From the line containing "subtotal: 77.50 -> 137.93" to the last line of the records below, repeat every line exactly and add nothing else.

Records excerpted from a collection
....................

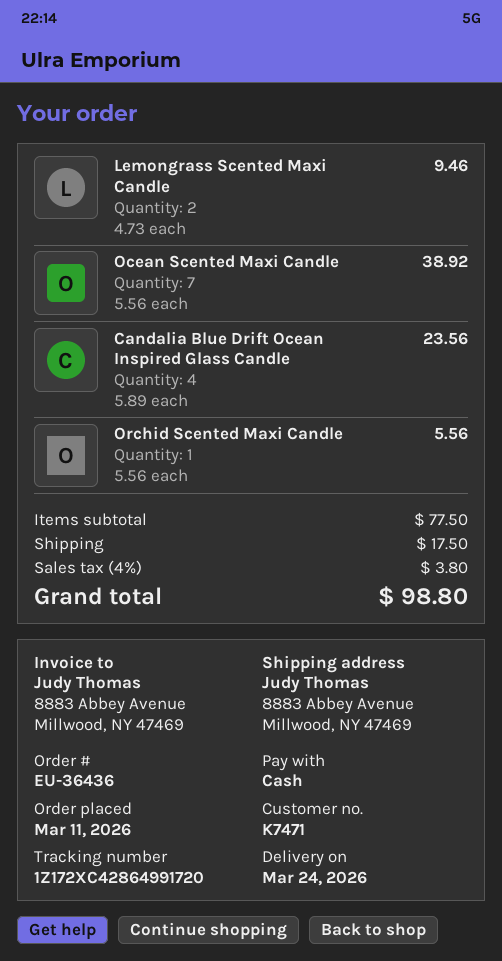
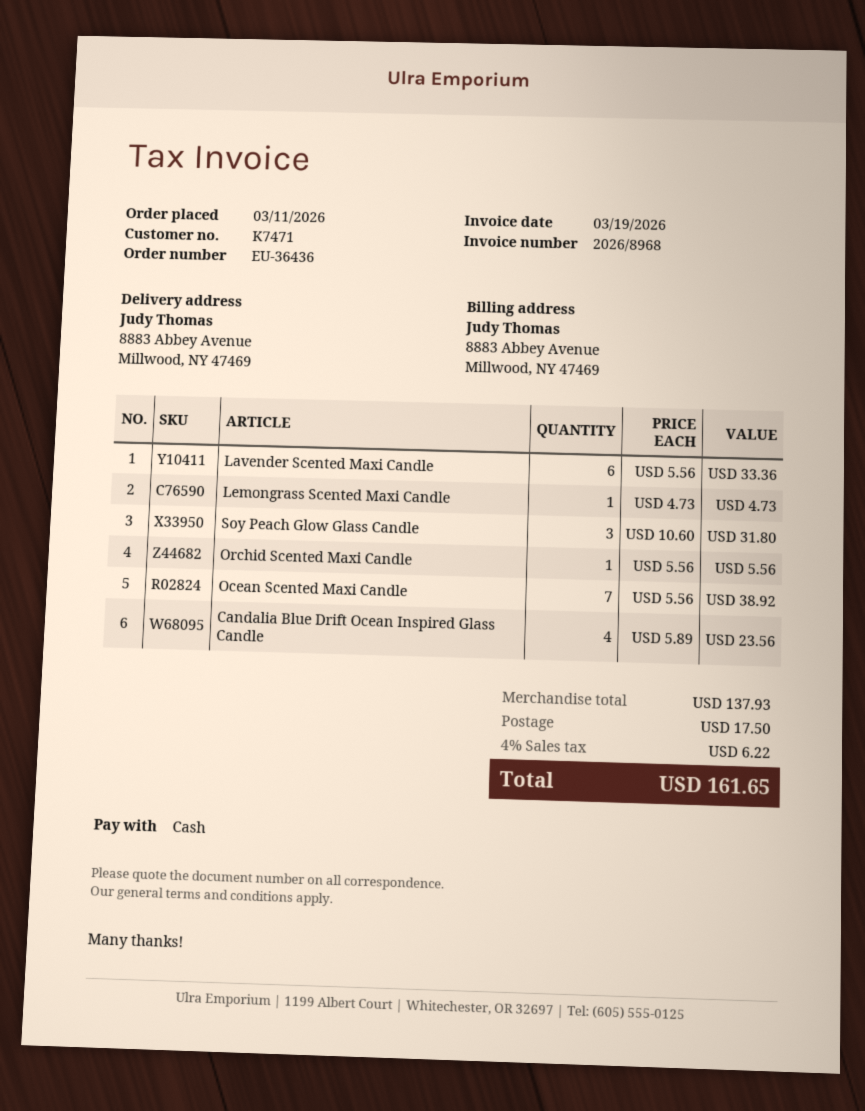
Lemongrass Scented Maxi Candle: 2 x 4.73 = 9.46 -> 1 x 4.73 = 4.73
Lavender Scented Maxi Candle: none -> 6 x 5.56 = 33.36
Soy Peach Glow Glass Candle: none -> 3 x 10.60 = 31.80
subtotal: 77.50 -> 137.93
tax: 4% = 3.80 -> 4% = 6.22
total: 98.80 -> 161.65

....................

■ TASK RESPONSE ■
subtotal: 77.50 -> 137.93
tax: 4% = 3.80 -> 4% = 6.22
total: 98.80 -> 161.65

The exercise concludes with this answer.